If, however, G_d would remove the evil inclination from man, then what would be the point of giving them a Torah? This itself was the argument Moses used against the angels, who desired the Torah for themselves: Since they do not have an evil inclination, what relevance does the Torah have to them?
Posted By Tzvi Freeman, Thornhill, Ontario

Posted: Mar 13, 2009
Choose life
I am not learned. But you know the Parsha that includes setting before us life and death? We choose life.

Just a few days ago I realized that even on our death bed we are asked to "choose life." I've been pondering this: That in the last moment of physical life (that is, the moment of death) we are still invited to choose life. Isn't this amazing? It's like a continuum without a discontinuity. Although it seems like death closes all, even death is life - we are invited to choose life.

So the golden calf is death, spiritual death as well as physical...and somehow the red heifer is life, spiritual life as well as physical.

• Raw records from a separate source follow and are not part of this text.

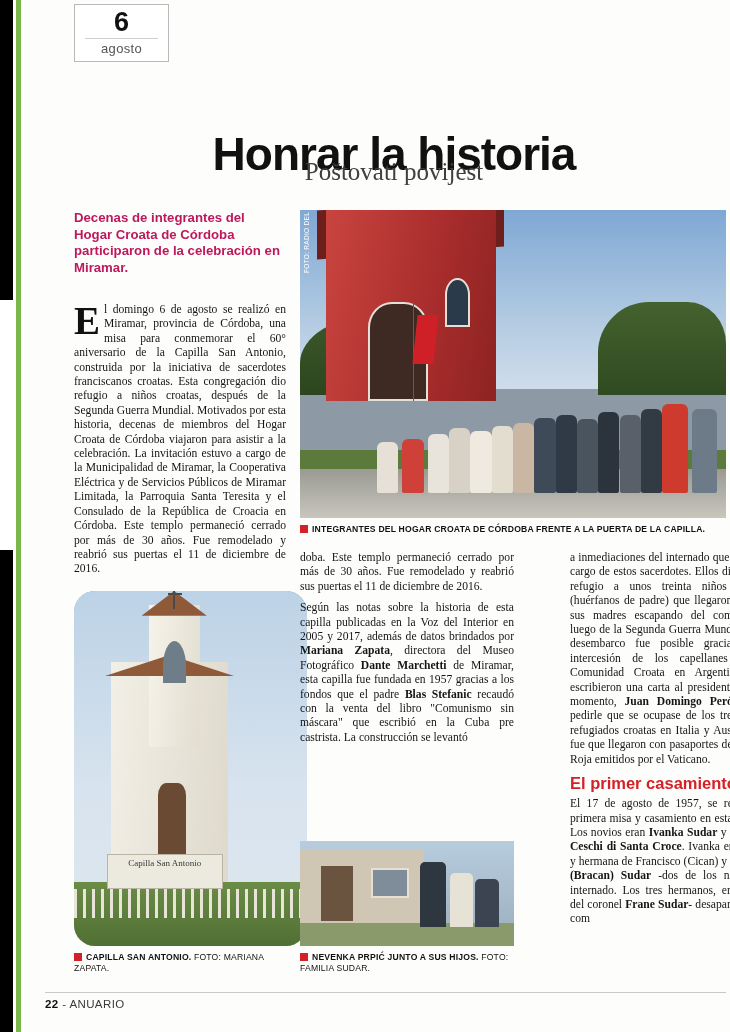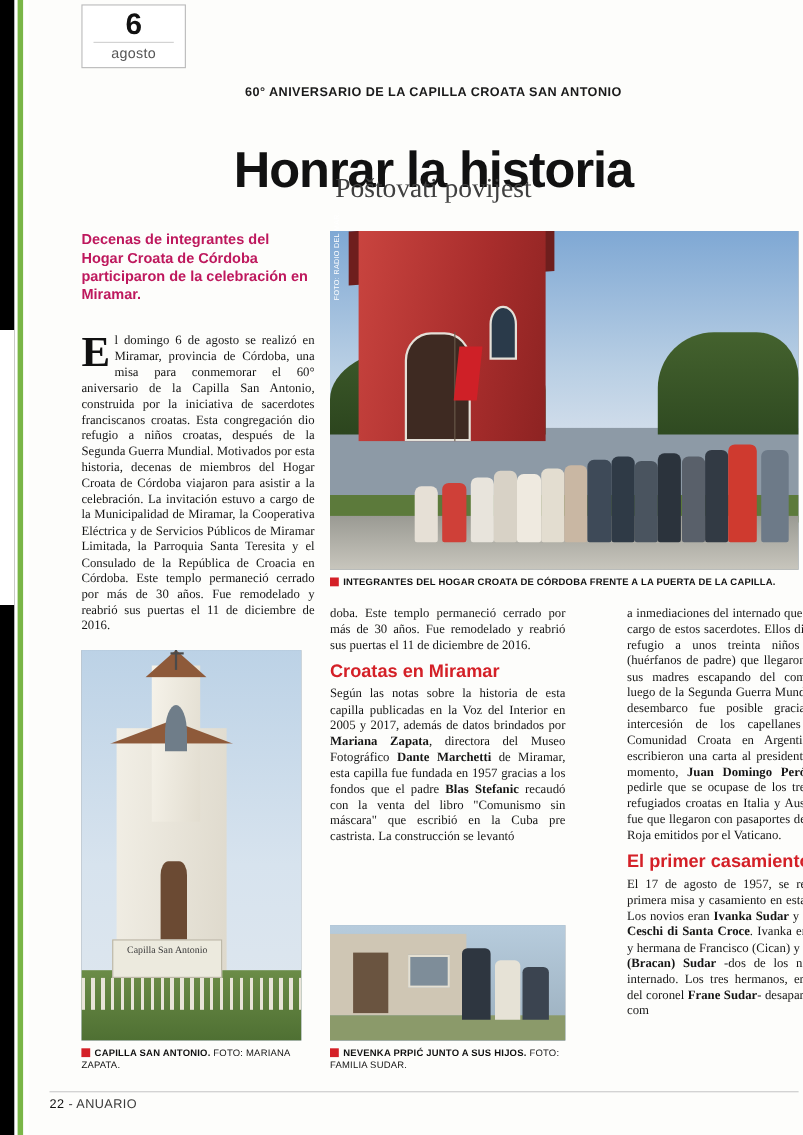--- a/index.html
+++ b/index.html
@@ -324,7 +324,6 @@
     <div class="date-month">agosto</div>
   </div>
 
-  <div class="kicker">60° ANIVERSARIO DE LA CAPILLA CROATA SAN ANTONIO</div>
   <h1 class="headline">Honrar la historia</h1>
   <div class="subhead">Poštovati povijest</div>
 

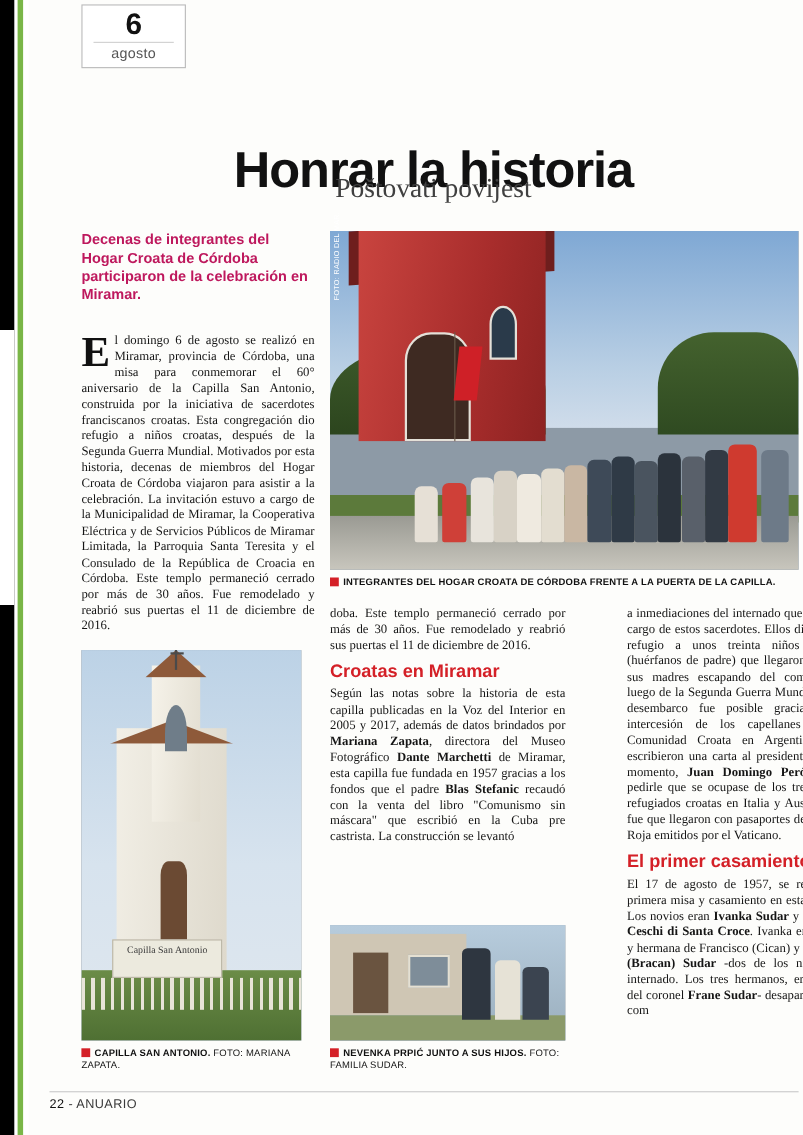--- a/index.html
+++ b/index.html
@@ -390,7 +390,6 @@
 
   <div class="col col2">
     <p>doba. Este templo permaneció cerrado por más de 30 años. Fue remodelado y reabrió sus puertas el 11 de diciembre de 2016.</p>
-    <div class="section-head">Croatas en Miramar</div>
     <p><span>Según las notas sobre la historia de esta capilla publicadas en la Voz del Interior en 2005 y 2017, además de datos brindados por </span><span class="b">Mariana Zapata</span><span>, directora del Museo Fotográfico </span><span class="b">Dante Marchetti</span><span> de Miramar, esta capilla fue fundada en 1957 gracias a los fondos que el padre </span><span class="b">Blas Stefanic</span><span> recaudó con la venta del libro "Comunismo sin máscara" que escribió en la Cuba pre castrista. La construcción se levantó</span></p>
   </div>
 

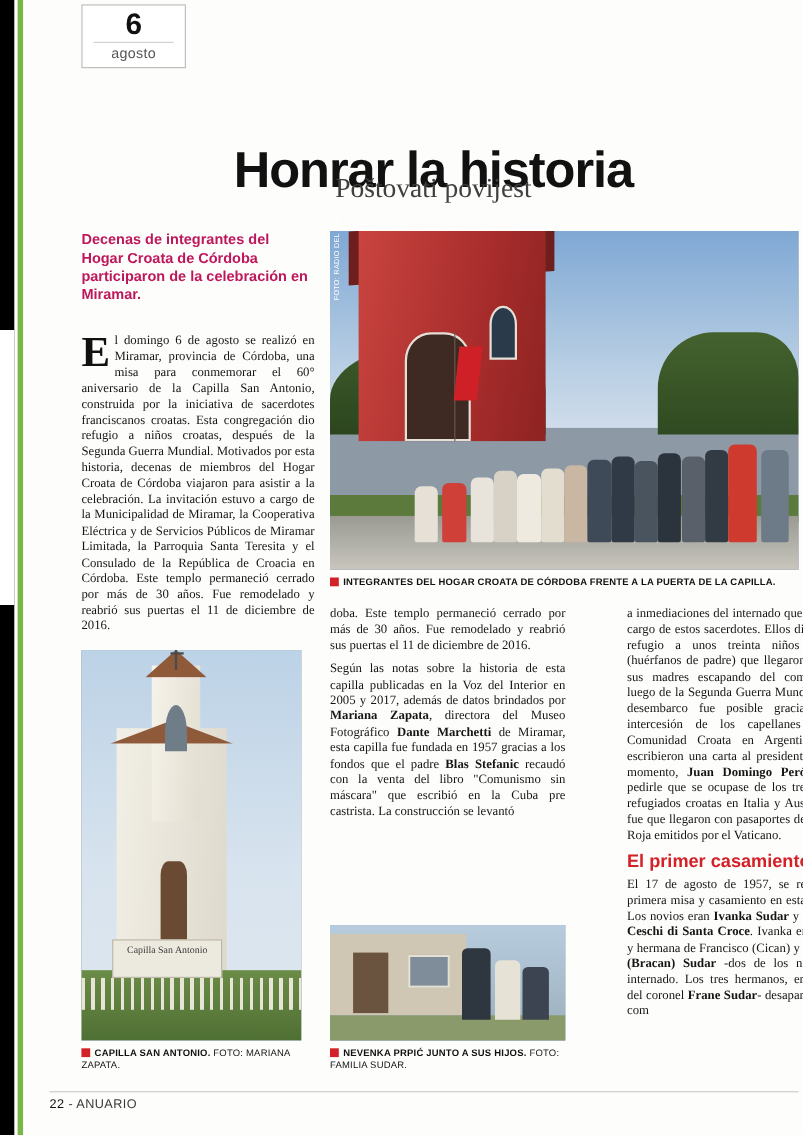--- a/index.html
+++ b/index.html
@@ -163,7 +163,7 @@
     background: #8d9aa6;
   }
   .photo-main { left: 300px; top: 210px; width: 426px; height: 308px; }
-  .photo-church { left: 74px; top: 591px; width: 200px; height: 355px; }
+  .photo-church { left: 74px; top: 591px; width: 233px; height: 355px; border-radius: 21px; }
   .photo-family { left: 300px; top: 841px; width: 214px; height: 105px; }
 
   

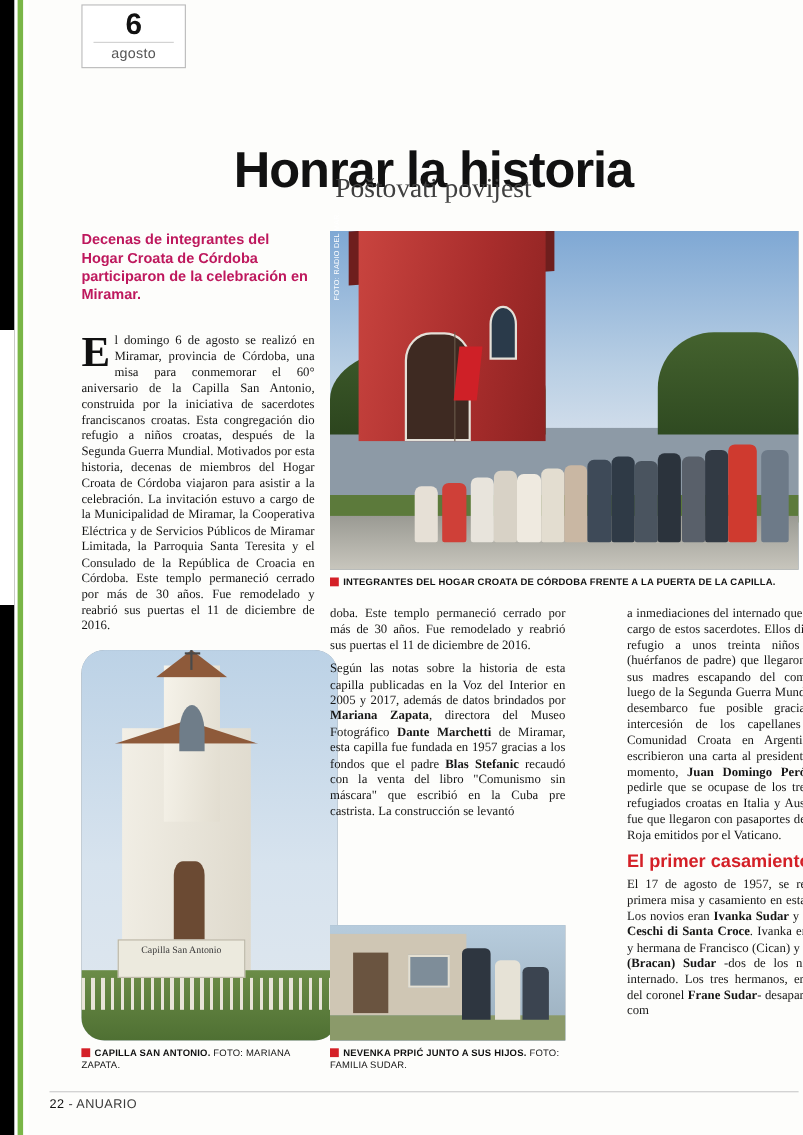--- a/index.html
+++ b/index.html
@@ -305,7 +305,7 @@
     color: #3a3a3a;
     letter-spacing: .4px;
   }
-  .folio .num { font-weight: normal; color:#111;margin-top:44px; }
+  .folio .num { font-weight: bold; color:#111;margin-top:44px; }
 </style>
 </head>
 <body>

And no matter where we are in our journey...even the moment of death we say the Sh'ma; we choose Torah; we affirm our identity; we open ourselves for haShem.

I can't explain this any better - Is the intimate paradoxical linkage of death with life like the intimate paradoxical linkage of the golden calf with the red heifer?

A paradox.
Posted By Susan Zimmerman, Toronto, ON, Canada

Posted: Mar 13, 2009
The Calf's Mother
Please explain:
Our Sages tell us that when the Children of Israel stood at Sinai to receive the Torah from G-d, they were restored to the original perfection in which man was first created. The Torah reinstated the original, unadulterated bond between G-d and man, so that man was once more granted "freedom from the Angel of Death."

If Israel was restored to the original perfection at Sinai, why did Hashem not remove also the disposition of "evil inclination" leading man into sin? Moreover, why giving the Torah at all if it were not for all the laws referring directly to this evil inclination which Hashem anticipated?
Posted By Felicitas Kugel, Jerusalem, Judea

Posted: July 3, 2008
perplexed by death
I once noticed that death is not just specific to man but ubiquitous to all the universe, even stars die. This caused me to be perplexed by the phrase in the Torah: For in the day that you eat of it you shall surely die. Has the disobedience of man caused death to the entire Universe and is the whole Universe now subject to death because of the sins of primoridal man against haShem. I believe that the primordial sin gave mankind the inherent disposition to spy on himself and gave him the insight to be an autonomous moral author. This necessarily put him at odds with haShem because he no longer needed to rely on Him, now possessing his own firsthand sense of right and wrong. I believe that this is what haShem meant when he said: You shall surely die. HaKadosh Baruch Hu is equating moral autonomy with death.